## WHAT THIS TASK INVOLVES
What is needed is an exact copy of the lines in the listing below, from the one with "text: 形式审查 ->" up to and including the one with "height: 22px ->", with no other lines.

## MATERIAL FOR THE TASK
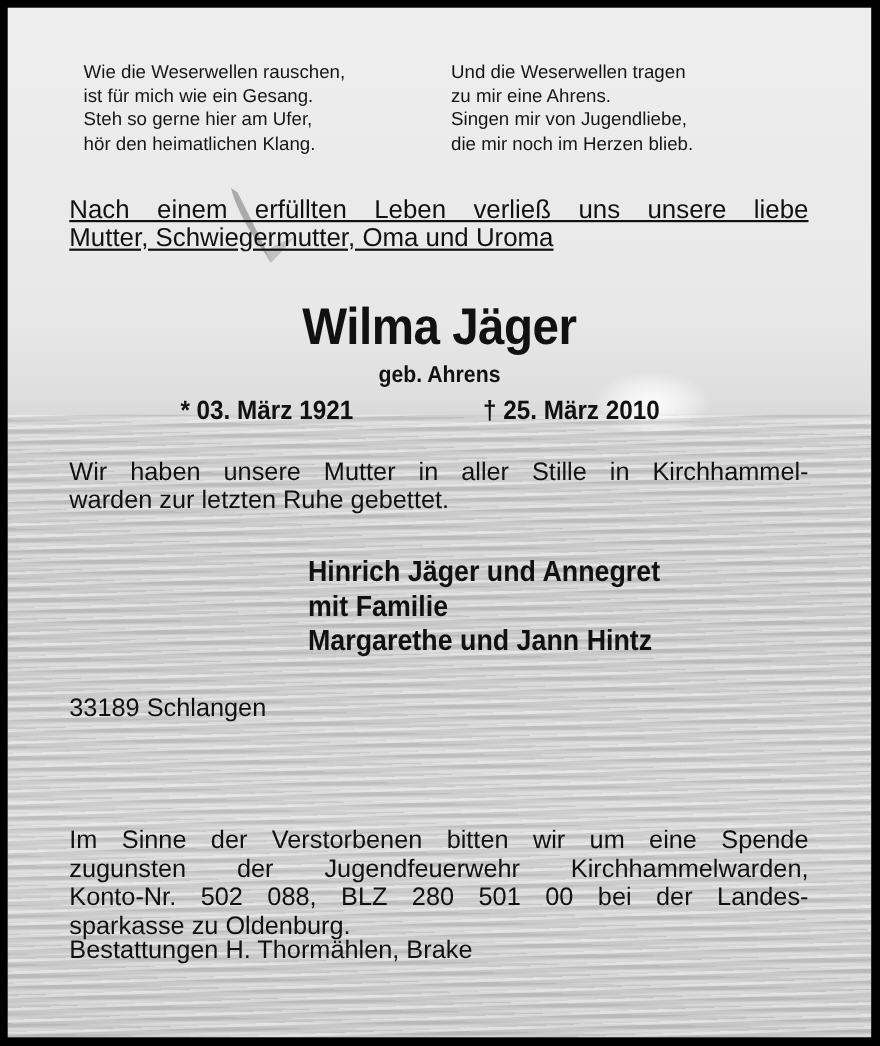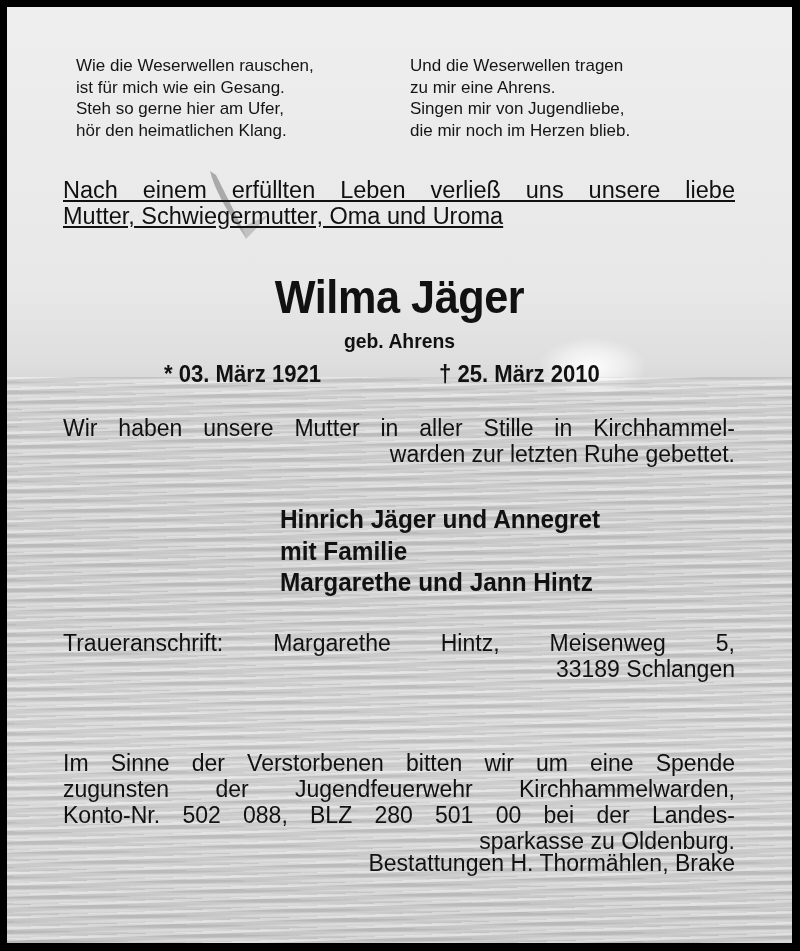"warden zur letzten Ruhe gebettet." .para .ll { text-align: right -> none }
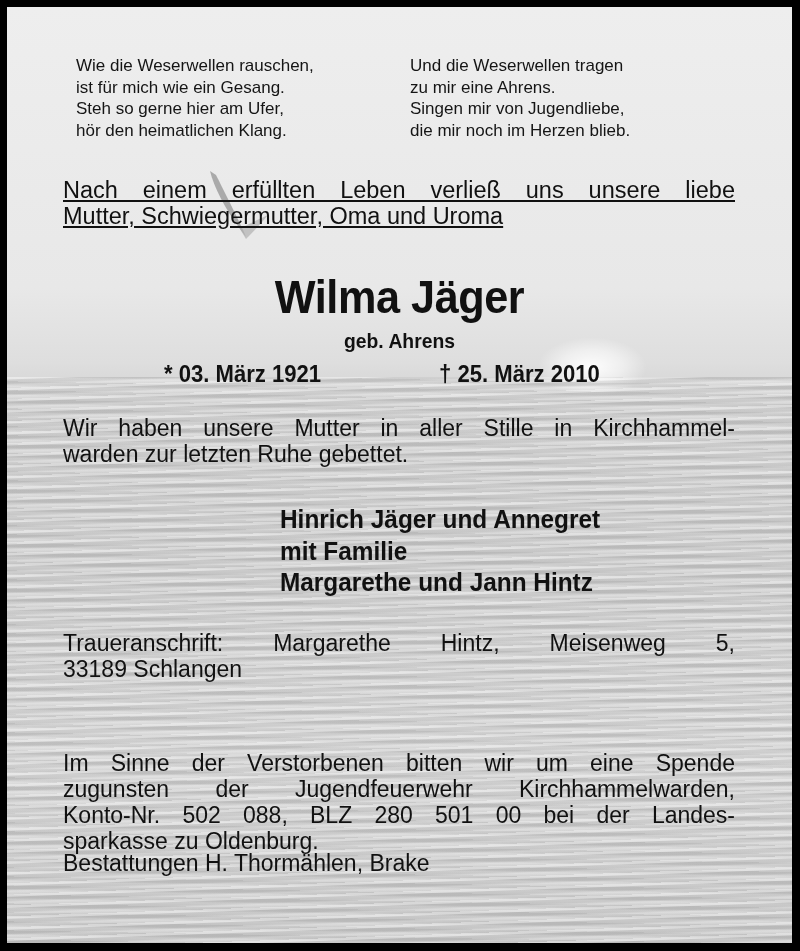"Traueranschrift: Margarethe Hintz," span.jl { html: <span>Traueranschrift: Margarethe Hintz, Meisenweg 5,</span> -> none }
==
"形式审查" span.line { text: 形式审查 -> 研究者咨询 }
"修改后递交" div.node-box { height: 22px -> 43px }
==
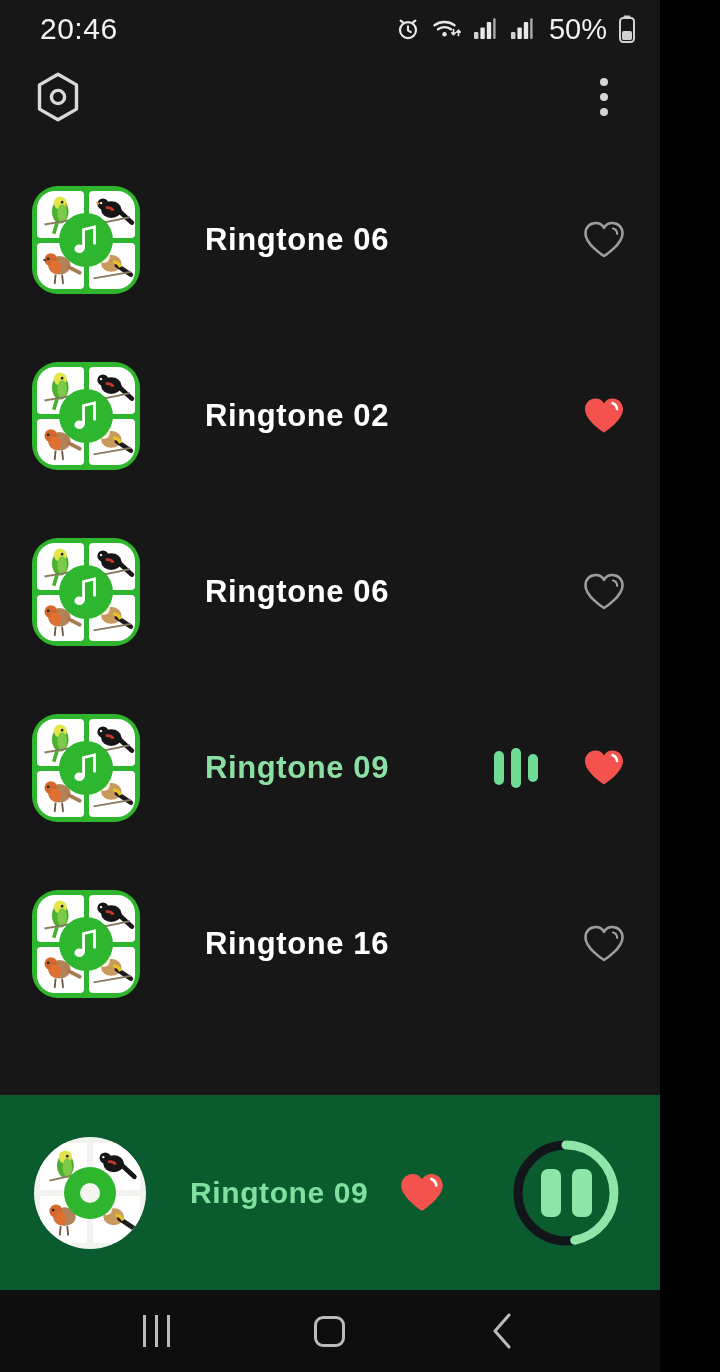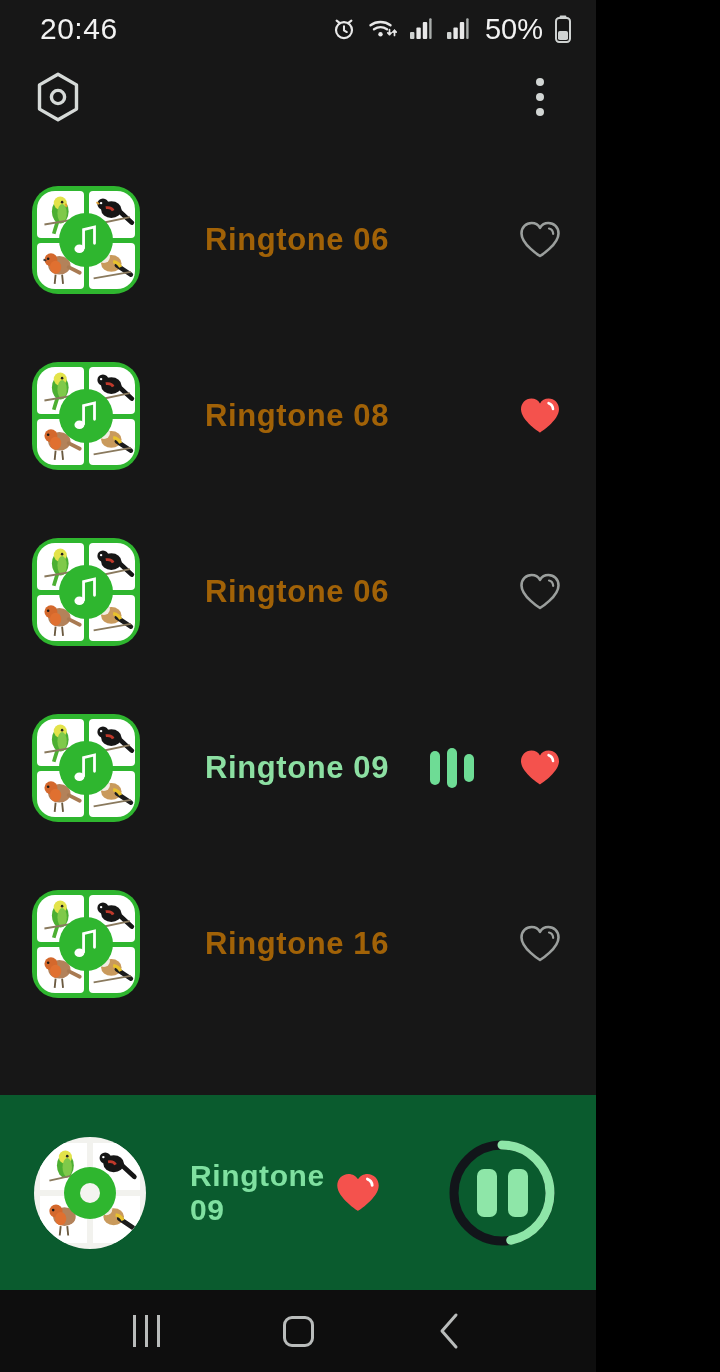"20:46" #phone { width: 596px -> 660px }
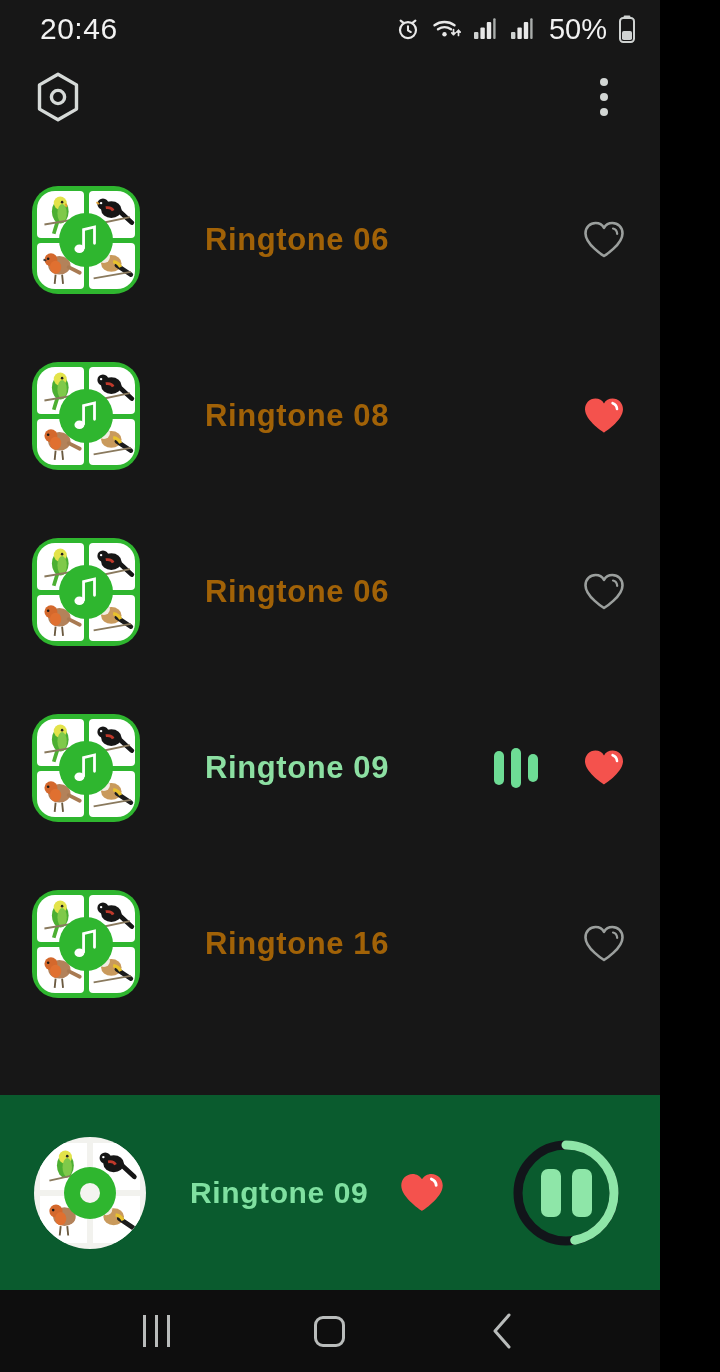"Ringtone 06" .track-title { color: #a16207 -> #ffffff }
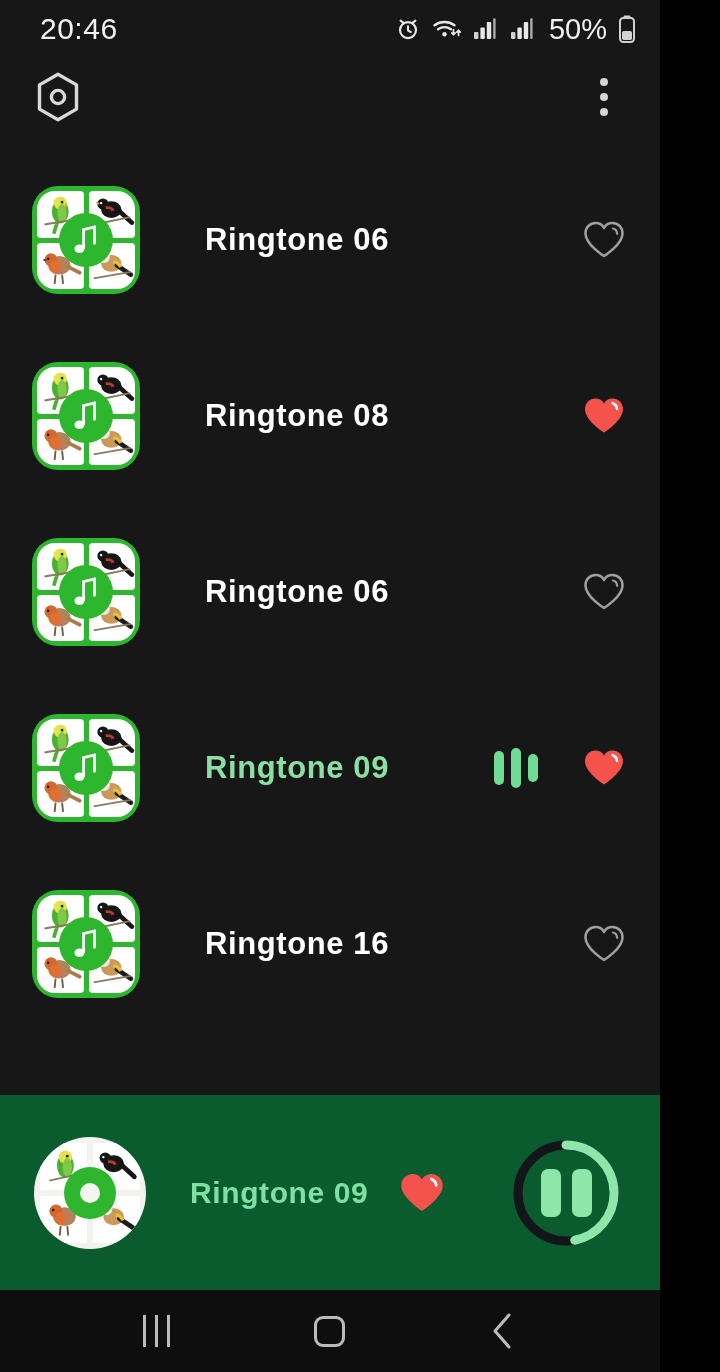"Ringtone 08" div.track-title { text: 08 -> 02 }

## YOUR SOLUTION
"形式审查" span.line { text: 形式审查 -> 研究者咨询 }
"修改后递交" div.node-box { height: 22px -> 43px }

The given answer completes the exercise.